Your instructions:
List each line of the data that holds the string "Opera", please.
——————
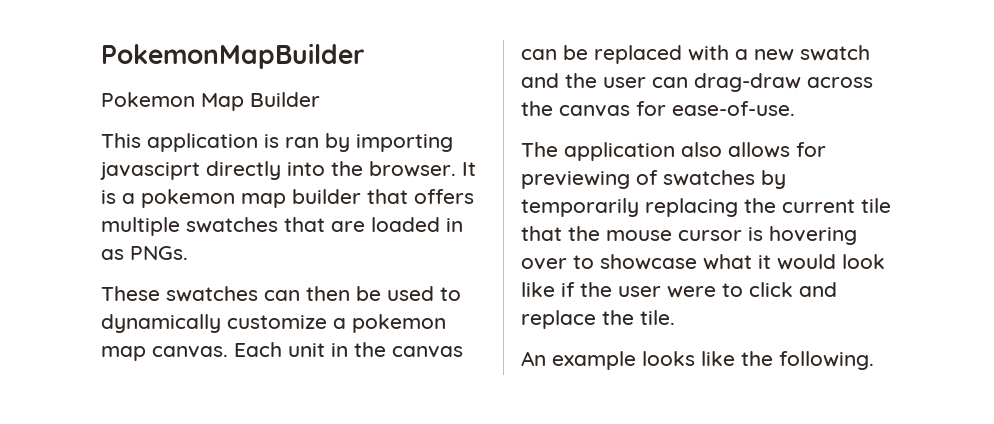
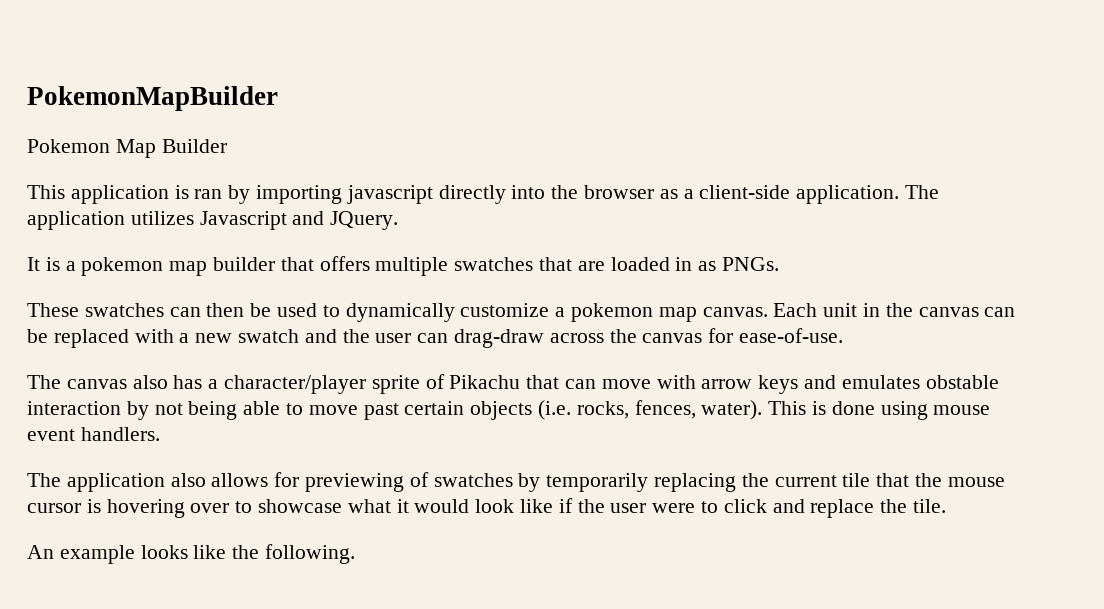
[100,162,200,180] javasciprt -> [346,185,433,204] javascript
[369,161,456,177] browser. -> [584,185,940,204] [27,211,399,230] browser as a client-side application. The application utilizes Javascript and JQuery. //
(795, 108) none -> [27,374,999,394] [27,400,991,420] [27,427,160,441] // The canvas also has a character/player sprite of Pikachu that can move with arrow keys and emulates obstable interaction by not being able to move past certain objects (i.e. rocks, fences, water). This is done using mouse event handlers.

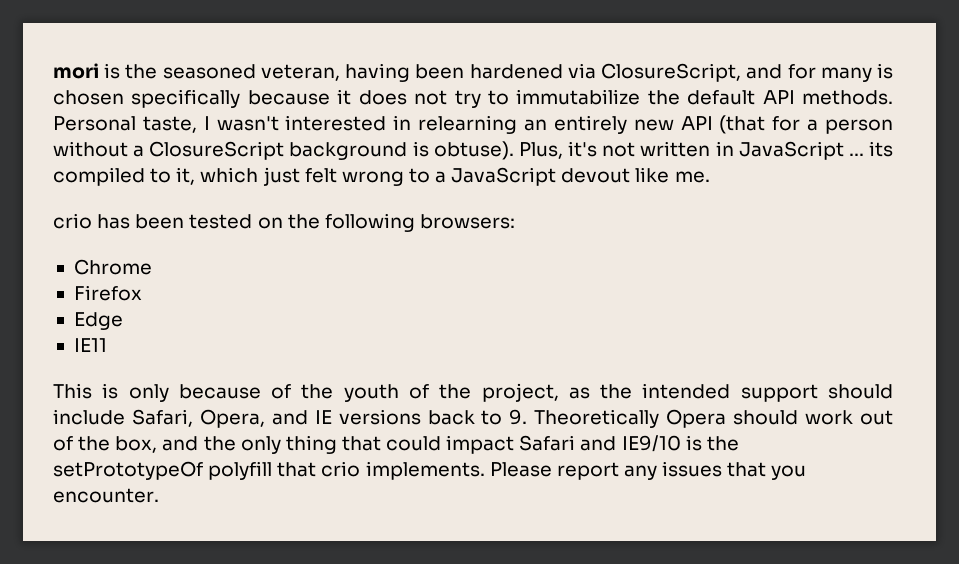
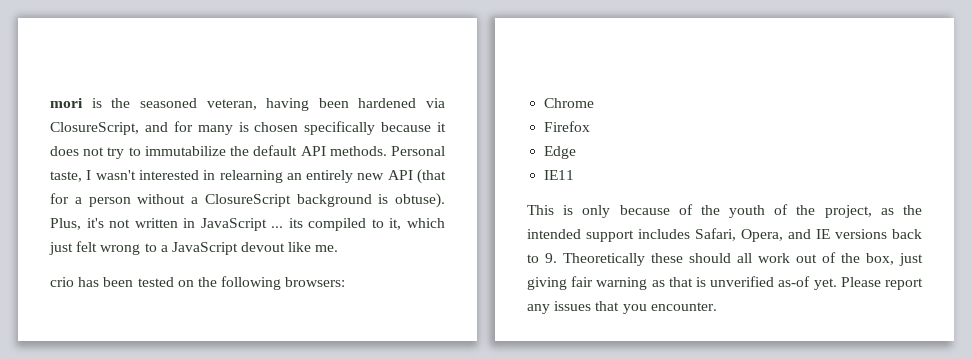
[828,384,894,399] [53,409,125,425] should include -> [638,229,690,239] includes
[666,409,799,428] Opera should -> [651,253,752,263] these should all
[162,435,739,454] [53,461,485,480] and the only thing that could impact Safari and IE9/10 is the setPrototypeOf polyfill that crio implements. -> [899,253,923,266] [527,276,837,290] just giving fair warning as that is unverified as-of yet.

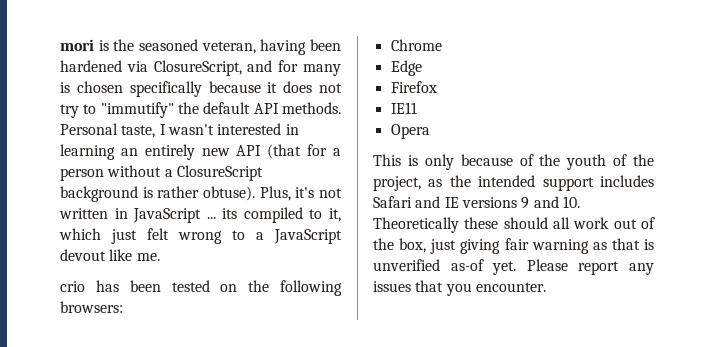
[144,146,226,156] immutabilize -> [100,102,174,118] "immutify"
[219,170,283,183] relearning -> [60,144,115,160] learning
(389, 199) none -> [157,186,200,198] rather
(595, 103) none -> [390,60,422,76] // Edge
[544,146,577,159] [544,170,575,180] Edge // IE11 -> [390,102,417,114] [390,124,430,139] IE11 // Opera
[695,228,783,242] Safari, Opera, -> [373,196,412,208] Safari
[892,229,922,239] [527,253,557,263] back to 9. -> [521,196,580,209] 9 and 10.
——————
Reply to the task:
[666,409,799,428] Opera should -> [651,253,752,263] these should all
[544,146,577,159] [544,170,575,180] Edge // IE11 -> [390,102,417,114] [390,124,430,139] IE11 // Opera
[695,228,783,242] Safari, Opera, -> [373,196,412,208] Safari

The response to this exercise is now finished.